Once thought relatively immune from regulatory threat, Colorado has seen the gamut of local ordinances and state bills this legislative season. The Mountain State has become a hotbed of this regulatory activity even since Covid lockdowns ended, a bellwether of trends unfolding across the United States.
Affordable housing as the rallying cry against short-term rentals
Across the country—and especially in Colorado—the shortage of affordable and workforce housing has been cited as the catalyst for proposed bans, caps, or other policies that restrict STRs.
Housing is a priority policy issue for most local governments, according to Commissioners & Counties Acting Together (CCAT), which advocates for local governments in Colorado.
In February, Ruth Aponte, the group’s head lobbyist, told state lawmakers that CCAT recognizes the critical role that STRs play across the state. However, local officials want to limit STRs to prevent housing shortages from getting worse.
City officials across the country, including Park City, Utah, and municipalities in Charleston County, SC, have expressed similar sentiments, according to Rent Responsibly’s 2022 State of the STR Community Report.
Breckenridge and other towns in Summit County, Colorado—as well as the county’s board of commissioners—have considered reducing the number of STRs with the hope that those homes will convert into affordable, long-term housing, and their proposals range from caps or bans to higher licensing fees.
However, this approach is oversimplified.
In vacation destinations where property values are high and people own homes that they visit regularly, simply capping and reducing the number of STRs will not generate more affordable housing.
In Summit County, for example, most of the STRs are multimillion-dollar homes where owners periodically stay to ski or hike.

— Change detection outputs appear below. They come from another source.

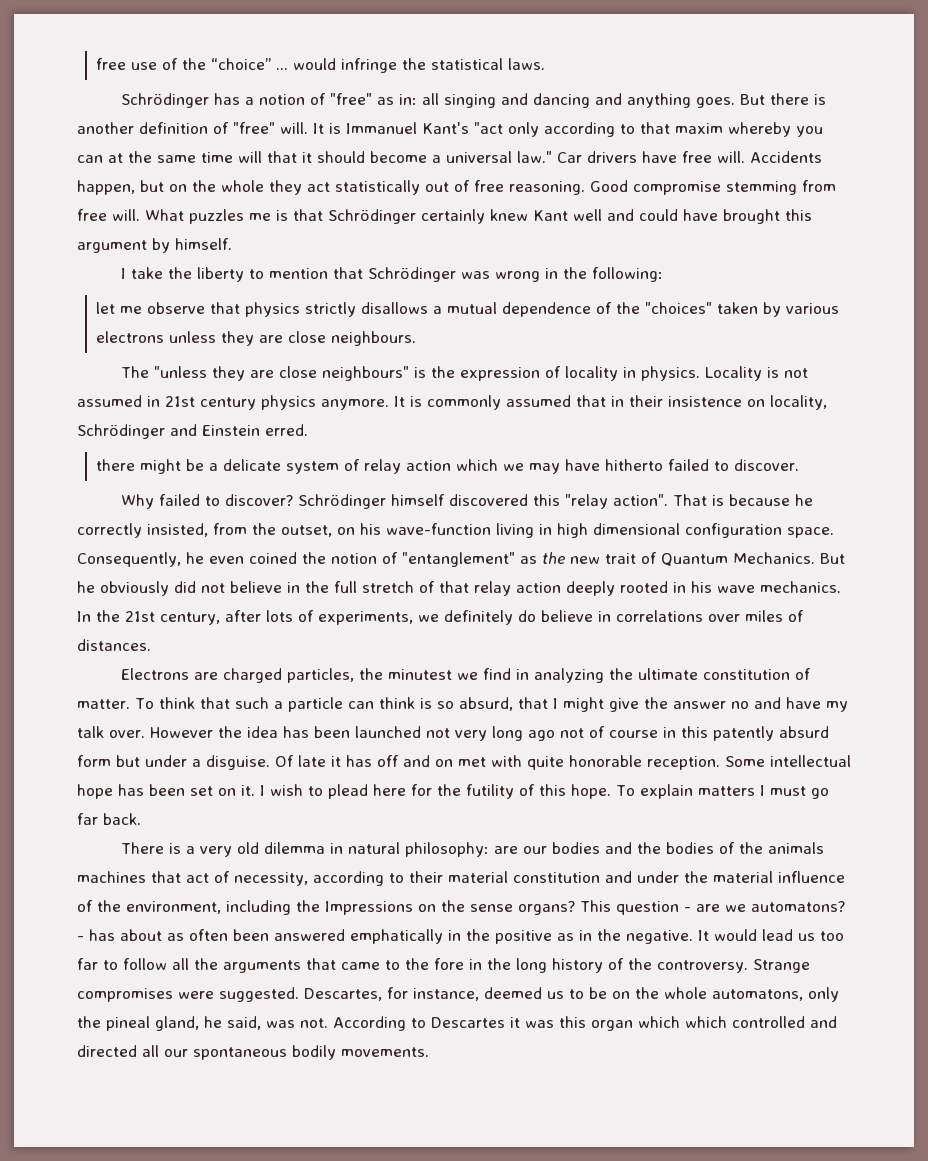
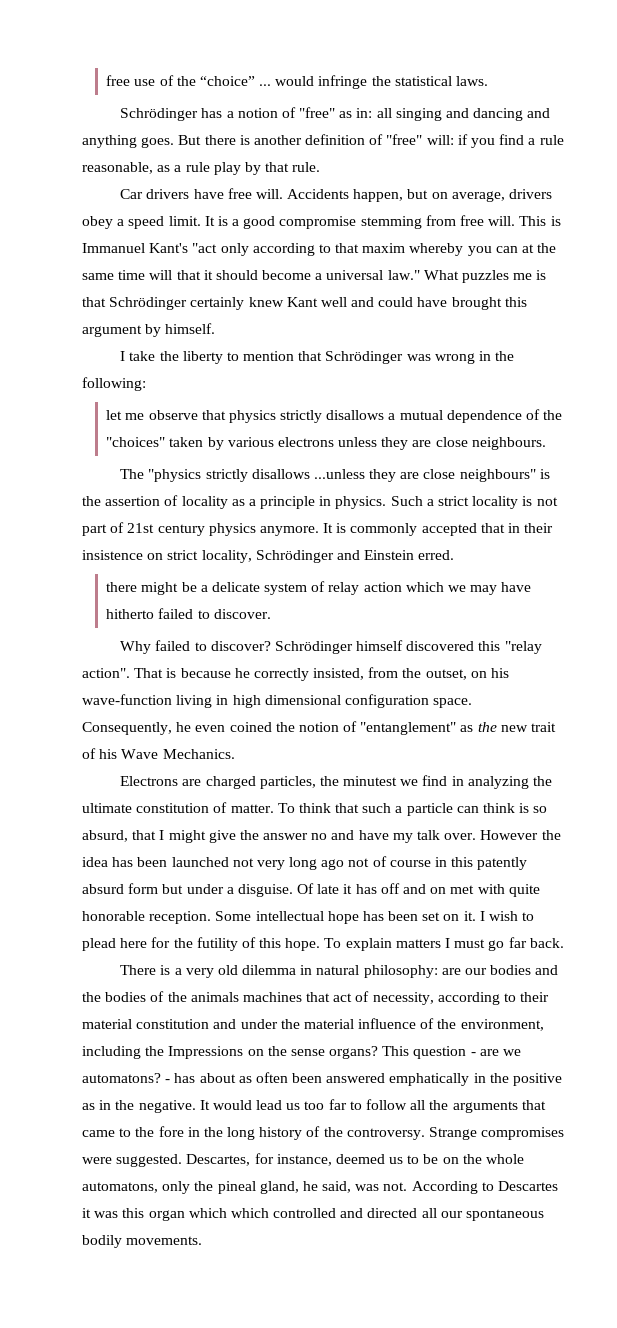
- But there is another definition of "free" will. It is Immanuel Kant's "act only according to that maxim whereby you can at the same time will that it should become a universal law."
+ But there is another definition of "free" will: if you find a rule reasonable, as a rule play by that rule.
+ Car drivers have free will. Accidents happen, but on average, drivers obey a speed limit. It is a good compromise stemming from free will. This is Immanuel Kant's "act only according to that maxim whereby you can at the same time will that it should become a universal law."
- Car drivers have free will. Accidents happen, but on the whole they act statistically out of free reasoning. Good compromise stemming from free will.
- The "unless they are close neighbours" is the expression of locality in physics. Locality is not assumed in 21st century physics anymore.
+ The "physics strictly disallows ...unless they are close neighbours" is the assertion of locality as a principle in physics. Such a strict locality is not part of 21st century physics anymore.
- It is commonly assumed that in their insistence on locality, Schrödinger and Einstein erred.
+ It is commonly accepted that in their insistence on strict locality, Schrödinger and Einstein erred.
- Consequently, he even coined the notion of "entanglement" as the new trait of Quantum Mechanics. But he obviously did not believe in the full stretch of that relay action deeply rooted in his wave mechanics. In the 21st century, after lots of experiments, we definitely do believe in correlations over miles of distances.
+ Consequently, he even coined the notion of "entanglement" as the new trait of his Wave Mechanics.

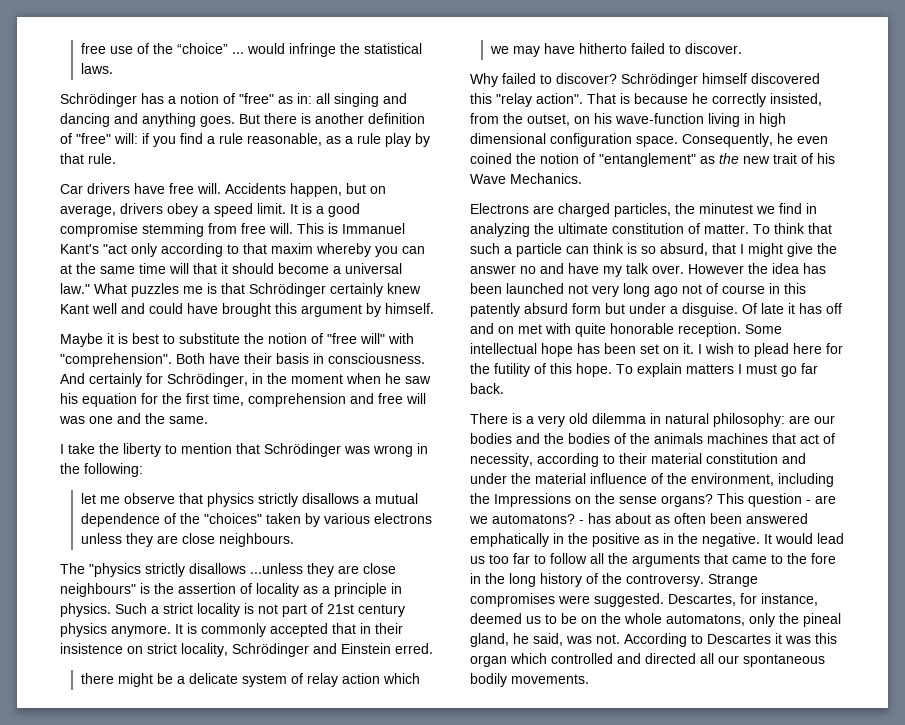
+ Maybe it is best to substitute the notion of "free will" with "comprehension". Both have their basis in consciousness. And certainly for Schrödinger, in the moment when he saw his equation for the first time, comprehension and free will was one and the same.
- According to Descartes it was this organ which which controlled and directed all our spontaneous bodily movements.
+ According to Descartes it was this organ which controlled and directed all our spontaneous bodily movements.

The average house price in Summit County is over $1.5 million.
“The reality is we are in the middle of a nationwide housing crunch due to skyrocketing real estate values, inflation, and pandemic work flexibility,” said Philip Minardi, director of public affairs for Expedia Group. “In fact, markets like Colorado were a more desirable destination than many during the pandemic for second homeowners because of the abundance of outdoor recreation, which was perfectly suited for remote workers during a pandemic.”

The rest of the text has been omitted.